_Records for processing_.
○ ○ ○ ○
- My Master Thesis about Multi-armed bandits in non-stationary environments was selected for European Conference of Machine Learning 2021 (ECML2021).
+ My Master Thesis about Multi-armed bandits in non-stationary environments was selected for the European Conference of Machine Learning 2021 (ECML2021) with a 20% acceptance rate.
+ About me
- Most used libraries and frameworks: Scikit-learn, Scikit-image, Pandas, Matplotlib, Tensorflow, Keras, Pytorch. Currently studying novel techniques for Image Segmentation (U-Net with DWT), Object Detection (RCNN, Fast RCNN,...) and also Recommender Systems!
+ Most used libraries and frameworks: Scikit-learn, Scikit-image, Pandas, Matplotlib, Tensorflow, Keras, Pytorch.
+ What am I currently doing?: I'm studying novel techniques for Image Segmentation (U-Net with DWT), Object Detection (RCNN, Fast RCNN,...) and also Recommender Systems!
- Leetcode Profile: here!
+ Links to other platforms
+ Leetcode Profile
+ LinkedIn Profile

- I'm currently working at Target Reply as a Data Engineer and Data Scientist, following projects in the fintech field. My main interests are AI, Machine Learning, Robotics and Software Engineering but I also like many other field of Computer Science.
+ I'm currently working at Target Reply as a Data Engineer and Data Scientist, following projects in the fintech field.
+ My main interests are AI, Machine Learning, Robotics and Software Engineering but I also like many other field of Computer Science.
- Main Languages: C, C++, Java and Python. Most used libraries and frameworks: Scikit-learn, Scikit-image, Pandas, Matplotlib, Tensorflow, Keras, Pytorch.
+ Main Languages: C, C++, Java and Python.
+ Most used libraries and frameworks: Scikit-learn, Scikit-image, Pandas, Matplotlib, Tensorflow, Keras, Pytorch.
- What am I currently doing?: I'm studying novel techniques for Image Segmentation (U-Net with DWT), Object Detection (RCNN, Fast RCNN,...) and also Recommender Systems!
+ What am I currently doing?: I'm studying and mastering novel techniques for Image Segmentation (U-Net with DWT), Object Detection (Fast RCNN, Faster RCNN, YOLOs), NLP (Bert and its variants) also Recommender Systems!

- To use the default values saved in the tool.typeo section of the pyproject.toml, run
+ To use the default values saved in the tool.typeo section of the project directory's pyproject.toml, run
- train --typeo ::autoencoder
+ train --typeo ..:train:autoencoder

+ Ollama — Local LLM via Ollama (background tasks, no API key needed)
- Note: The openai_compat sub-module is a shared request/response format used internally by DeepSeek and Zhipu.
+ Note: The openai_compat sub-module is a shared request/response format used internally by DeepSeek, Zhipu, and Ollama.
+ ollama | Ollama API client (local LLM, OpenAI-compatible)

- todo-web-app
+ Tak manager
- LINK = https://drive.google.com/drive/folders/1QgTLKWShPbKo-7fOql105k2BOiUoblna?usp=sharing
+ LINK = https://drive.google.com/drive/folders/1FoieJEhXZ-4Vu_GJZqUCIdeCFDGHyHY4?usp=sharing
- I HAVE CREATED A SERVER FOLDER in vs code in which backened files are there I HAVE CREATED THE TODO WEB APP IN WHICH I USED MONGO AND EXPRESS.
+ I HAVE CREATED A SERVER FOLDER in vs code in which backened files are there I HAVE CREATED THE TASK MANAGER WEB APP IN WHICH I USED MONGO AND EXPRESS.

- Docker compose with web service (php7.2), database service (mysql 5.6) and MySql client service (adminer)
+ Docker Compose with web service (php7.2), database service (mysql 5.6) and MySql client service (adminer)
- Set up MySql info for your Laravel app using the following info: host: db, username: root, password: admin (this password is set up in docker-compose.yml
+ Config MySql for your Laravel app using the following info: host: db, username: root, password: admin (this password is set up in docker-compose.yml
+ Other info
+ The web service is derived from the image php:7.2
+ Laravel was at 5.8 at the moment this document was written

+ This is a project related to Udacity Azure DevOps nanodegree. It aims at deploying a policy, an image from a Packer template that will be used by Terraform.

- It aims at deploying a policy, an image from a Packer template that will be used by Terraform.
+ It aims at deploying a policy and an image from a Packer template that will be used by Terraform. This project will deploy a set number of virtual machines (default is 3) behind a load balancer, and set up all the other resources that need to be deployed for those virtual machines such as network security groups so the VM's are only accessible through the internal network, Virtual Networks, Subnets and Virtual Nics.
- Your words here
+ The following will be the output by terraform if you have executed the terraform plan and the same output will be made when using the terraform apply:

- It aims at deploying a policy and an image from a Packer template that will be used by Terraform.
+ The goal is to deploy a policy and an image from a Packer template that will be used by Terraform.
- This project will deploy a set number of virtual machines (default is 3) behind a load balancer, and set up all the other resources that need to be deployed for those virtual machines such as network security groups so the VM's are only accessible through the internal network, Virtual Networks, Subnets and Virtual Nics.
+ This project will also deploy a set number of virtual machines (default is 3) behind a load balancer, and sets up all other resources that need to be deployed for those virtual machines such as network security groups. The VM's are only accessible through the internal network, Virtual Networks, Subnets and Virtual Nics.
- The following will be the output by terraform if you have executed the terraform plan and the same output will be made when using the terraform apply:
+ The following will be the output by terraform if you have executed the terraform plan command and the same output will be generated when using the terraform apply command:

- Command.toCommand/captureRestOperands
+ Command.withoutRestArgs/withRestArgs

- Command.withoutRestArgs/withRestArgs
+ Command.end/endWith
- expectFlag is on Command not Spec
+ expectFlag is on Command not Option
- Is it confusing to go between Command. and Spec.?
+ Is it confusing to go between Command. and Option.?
○ ○ ○ ○
_Assignment_. From the entries above, extract only the lines running from the one containing "- What am I" through the one containing "variants) also Recommender Systems!", inclusive.

_Exercise response_.
- What am I currently doing?: I'm studying novel techniques for Image Segmentation (U-Net with DWT), Object Detection (RCNN, Fast RCNN,...) and also Recommender Systems!
+ What am I currently doing?: I'm studying and mastering novel techniques for Image Segmentation (U-Net with DWT), Object Detection (Fast RCNN, Faster RCNN, YOLOs), NLP (Bert and its variants) also Recommender Systems!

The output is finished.